Extracted information Block Start
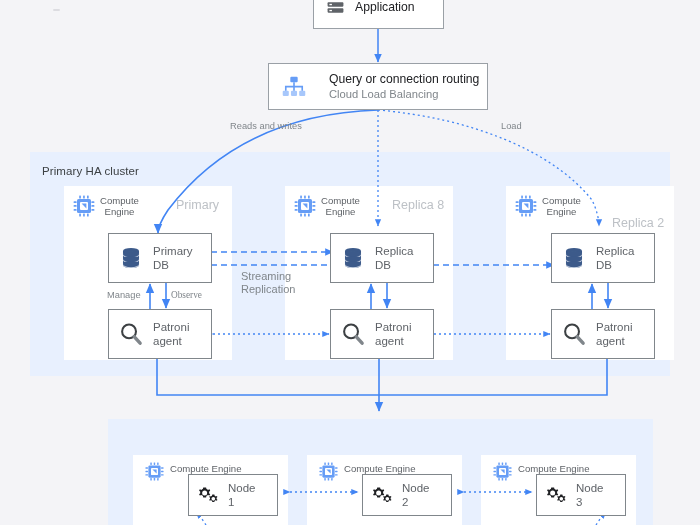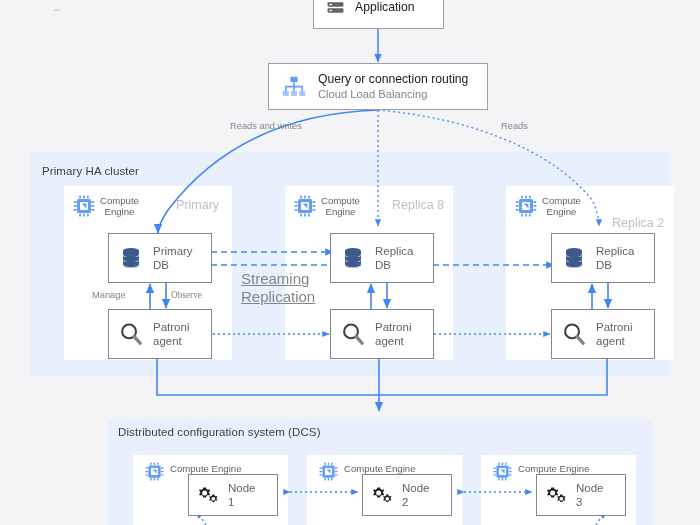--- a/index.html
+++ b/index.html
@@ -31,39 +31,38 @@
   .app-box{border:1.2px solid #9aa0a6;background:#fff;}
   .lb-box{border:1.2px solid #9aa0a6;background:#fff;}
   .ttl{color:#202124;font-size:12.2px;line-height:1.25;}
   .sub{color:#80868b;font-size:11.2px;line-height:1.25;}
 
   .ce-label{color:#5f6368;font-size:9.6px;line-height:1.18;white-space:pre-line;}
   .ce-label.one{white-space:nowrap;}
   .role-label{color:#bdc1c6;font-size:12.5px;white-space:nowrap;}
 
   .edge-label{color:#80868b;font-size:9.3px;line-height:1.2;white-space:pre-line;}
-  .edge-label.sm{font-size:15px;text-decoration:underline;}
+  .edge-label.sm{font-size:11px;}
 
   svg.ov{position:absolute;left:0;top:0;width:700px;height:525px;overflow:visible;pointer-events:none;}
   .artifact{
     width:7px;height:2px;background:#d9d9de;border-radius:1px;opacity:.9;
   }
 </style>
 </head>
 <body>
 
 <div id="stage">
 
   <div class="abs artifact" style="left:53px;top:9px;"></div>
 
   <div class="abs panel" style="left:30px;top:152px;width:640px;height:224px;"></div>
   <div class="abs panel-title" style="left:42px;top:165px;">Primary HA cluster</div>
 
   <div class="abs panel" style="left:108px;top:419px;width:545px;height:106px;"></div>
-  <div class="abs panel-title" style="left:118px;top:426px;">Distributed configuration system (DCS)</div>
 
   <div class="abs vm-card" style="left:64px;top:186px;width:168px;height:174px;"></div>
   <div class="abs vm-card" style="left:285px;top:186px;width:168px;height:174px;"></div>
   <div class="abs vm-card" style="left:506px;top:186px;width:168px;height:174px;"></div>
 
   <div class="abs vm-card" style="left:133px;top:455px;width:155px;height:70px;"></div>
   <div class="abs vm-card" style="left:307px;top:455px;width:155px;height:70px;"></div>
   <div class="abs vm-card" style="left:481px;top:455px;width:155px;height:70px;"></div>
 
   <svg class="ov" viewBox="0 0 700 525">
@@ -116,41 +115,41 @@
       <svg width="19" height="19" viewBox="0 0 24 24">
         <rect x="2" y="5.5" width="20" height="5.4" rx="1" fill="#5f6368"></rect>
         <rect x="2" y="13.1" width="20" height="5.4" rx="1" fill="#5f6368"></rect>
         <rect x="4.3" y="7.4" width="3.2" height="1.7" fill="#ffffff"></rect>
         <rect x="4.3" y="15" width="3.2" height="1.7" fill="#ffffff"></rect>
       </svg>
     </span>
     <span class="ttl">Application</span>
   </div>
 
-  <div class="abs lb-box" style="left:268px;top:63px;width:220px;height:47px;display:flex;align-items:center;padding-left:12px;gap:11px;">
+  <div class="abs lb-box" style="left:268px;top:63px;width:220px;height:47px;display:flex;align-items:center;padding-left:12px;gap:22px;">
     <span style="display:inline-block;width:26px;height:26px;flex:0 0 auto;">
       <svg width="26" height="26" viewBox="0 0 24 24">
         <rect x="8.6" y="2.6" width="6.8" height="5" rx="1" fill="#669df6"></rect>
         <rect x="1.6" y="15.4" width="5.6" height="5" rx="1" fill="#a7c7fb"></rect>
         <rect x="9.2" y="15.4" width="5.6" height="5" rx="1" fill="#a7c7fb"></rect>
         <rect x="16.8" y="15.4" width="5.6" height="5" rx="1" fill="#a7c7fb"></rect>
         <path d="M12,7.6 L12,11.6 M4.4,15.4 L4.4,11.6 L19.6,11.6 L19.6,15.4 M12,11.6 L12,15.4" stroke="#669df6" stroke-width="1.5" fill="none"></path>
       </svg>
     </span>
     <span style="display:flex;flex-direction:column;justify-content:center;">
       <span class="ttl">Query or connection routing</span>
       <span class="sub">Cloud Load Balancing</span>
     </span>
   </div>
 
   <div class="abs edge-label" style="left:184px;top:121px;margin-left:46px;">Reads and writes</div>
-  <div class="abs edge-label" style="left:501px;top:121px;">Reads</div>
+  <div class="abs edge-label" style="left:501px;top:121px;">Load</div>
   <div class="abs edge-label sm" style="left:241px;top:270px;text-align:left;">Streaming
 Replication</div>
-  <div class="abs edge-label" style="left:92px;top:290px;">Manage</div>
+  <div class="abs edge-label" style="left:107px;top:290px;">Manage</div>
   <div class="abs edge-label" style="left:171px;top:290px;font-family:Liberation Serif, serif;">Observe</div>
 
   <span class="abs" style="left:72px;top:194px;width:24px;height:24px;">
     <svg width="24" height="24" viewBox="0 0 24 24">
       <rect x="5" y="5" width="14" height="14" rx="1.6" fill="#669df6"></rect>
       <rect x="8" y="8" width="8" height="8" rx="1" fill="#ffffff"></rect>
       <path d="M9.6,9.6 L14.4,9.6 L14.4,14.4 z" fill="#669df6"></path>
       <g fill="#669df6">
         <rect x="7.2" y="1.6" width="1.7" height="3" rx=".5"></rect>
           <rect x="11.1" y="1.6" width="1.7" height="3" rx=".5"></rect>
Extracted information Block End
# Task requirements:
A verbatim copy of every entry is wanted; the pictures stay out of it.

# Response to this exercise:
--- a/index.html
+++ b/index.html
@@ -31,39 +31,38 @@
   .app-box{border:1.2px solid #9aa0a6;background:#fff;}
   .lb-box{border:1.2px solid #9aa0a6;background:#fff;}
   .ttl{color:#202124;font-size:12.2px;line-height:1.25;}
   .sub{color:#80868b;font-size:11.2px;line-height:1.25;}
 
   .ce-label{color:#5f6368;font-size:9.6px;line-height:1.18;white-space:pre-line;}
   .ce-label.one{white-space:nowrap;}
   .role-label{color:#bdc1c6;font-size:12.5px;white-space:nowrap;}
 
   .edge-label{color:#80868b;font-size:9.3px;line-height:1.2;white-space:pre-line;}
-  .edge-label.sm{font-size:15px;text-decoration:underline;}
+  .edge-label.sm{font-size:11px;}
 
   svg.ov{position:absolute;left:0;top:0;width:700px;height:525px;overflow:visible;pointer-events:none;}
   .artifact{
     width:7px;height:2px;background:#d9d9de;border-radius:1px;opacity:.9;
   }
 </style>
 </head>
 <body>
 
 <div id="stage">
 
   <div class="abs artifact" style="left:53px;top:9px;"></div>
 
   <div class="abs panel" style="left:30px;top:152px;width:640px;height:224px;"></div>
   <div class="abs panel-title" style="left:42px;top:165px;">Primary HA cluster</div>
 
   <div class="abs panel" style="left:108px;top:419px;width:545px;height:106px;"></div>
-  <div class="abs panel-title" style="left:118px;top:426px;">Distributed configuration system (DCS)</div>
 
   <div class="abs vm-card" style="left:64px;top:186px;width:168px;height:174px;"></div>
   <div class="abs vm-card" style="left:285px;top:186px;width:168px;height:174px;"></div>
   <div class="abs vm-card" style="left:506px;top:186px;width:168px;height:174px;"></div>
 
   <div class="abs vm-card" style="left:133px;top:455px;width:155px;height:70px;"></div>
   <div class="abs vm-card" style="left:307px;top:455px;width:155px;height:70px;"></div>
   <div class="abs vm-card" style="left:481px;top:455px;width:155px;height:70px;"></div>
 
   <svg class="ov" viewBox="0 0 700 525">
@@ -116,41 +115,41 @@
       <svg width="19" height="19" viewBox="0 0 24 24">
         <rect x="2" y="5.5" width="20" height="5.4" rx="1" fill="#5f6368"></rect>
         <rect x="2" y="13.1" width="20" height="5.4" rx="1" fill="#5f6368"></rect>
         <rect x="4.3" y="7.4" width="3.2" height="1.7" fill="#ffffff"></rect>
         <rect x="4.3" y="15" width="3.2" height="1.7" fill="#ffffff"></rect>
       </svg>
     </span>
     <span class="ttl">Application</span>
   </div>
 
-  <div class="abs lb-box" style="left:268px;top:63px;width:220px;height:47px;display:flex;align-items:center;padding-left:12px;gap:11px;">
+  <div class="abs lb-box" style="left:268px;top:63px;width:220px;height:47px;display:flex;align-items:center;padding-left:12px;gap:22px;">
     <span style="display:inline-block;width:26px;height:26px;flex:0 0 auto;">
       <svg width="26" height="26" viewBox="0 0 24 24">
         <rect x="8.6" y="2.6" width="6.8" height="5" rx="1" fill="#669df6"></rect>
         <rect x="1.6" y="15.4" width="5.6" height="5" rx="1" fill="#a7c7fb"></rect>
         <rect x="9.2" y="15.4" width="5.6" height="5" rx="1" fill="#a7c7fb"></rect>
         <rect x="16.8" y="15.4" width="5.6" height="5" rx="1" fill="#a7c7fb"></rect>
         <path d="M12,7.6 L12,11.6 M4.4,15.4 L4.4,11.6 L19.6,11.6 L19.6,15.4 M12,11.6 L12,15.4" stroke="#669df6" stroke-width="1.5" fill="none"></path>
       </svg>
     </span>
     <span style="display:flex;flex-direction:column;justify-content:center;">
       <span class="ttl">Query or connection routing</span>
       <span class="sub">Cloud Load Balancing</span>
     </span>
   </div>
 
   <div class="abs edge-label" style="left:184px;top:121px;margin-left:46px;">Reads and writes</div>
-  <div class="abs edge-label" style="left:501px;top:121px;">Reads</div>
+  <div class="abs edge-label" style="left:501px;top:121px;">Load</div>
   <div class="abs edge-label sm" style="left:241px;top:270px;text-align:left;">Streaming
 Replication</div>
-  <div class="abs edge-label" style="left:92px;top:290px;">Manage</div>
+  <div class="abs edge-label" style="left:107px;top:290px;">Manage</div>
   <div class="abs edge-label" style="left:171px;top:290px;font-family:Liberation Serif, serif;">Observe</div>
 
   <span class="abs" style="left:72px;top:194px;width:24px;height:24px;">
     <svg width="24" height="24" viewBox="0 0 24 24">
       <rect x="5" y="5" width="14" height="14" rx="1.6" fill="#669df6"></rect>
       <rect x="8" y="8" width="8" height="8" rx="1" fill="#ffffff"></rect>
       <path d="M9.6,9.6 L14.4,9.6 L14.4,14.4 z" fill="#669df6"></path>
       <g fill="#669df6">
         <rect x="7.2" y="1.6" width="1.7" height="3" rx=".5"></rect>
           <rect x="11.1" y="1.6" width="1.7" height="3" rx=".5"></rect>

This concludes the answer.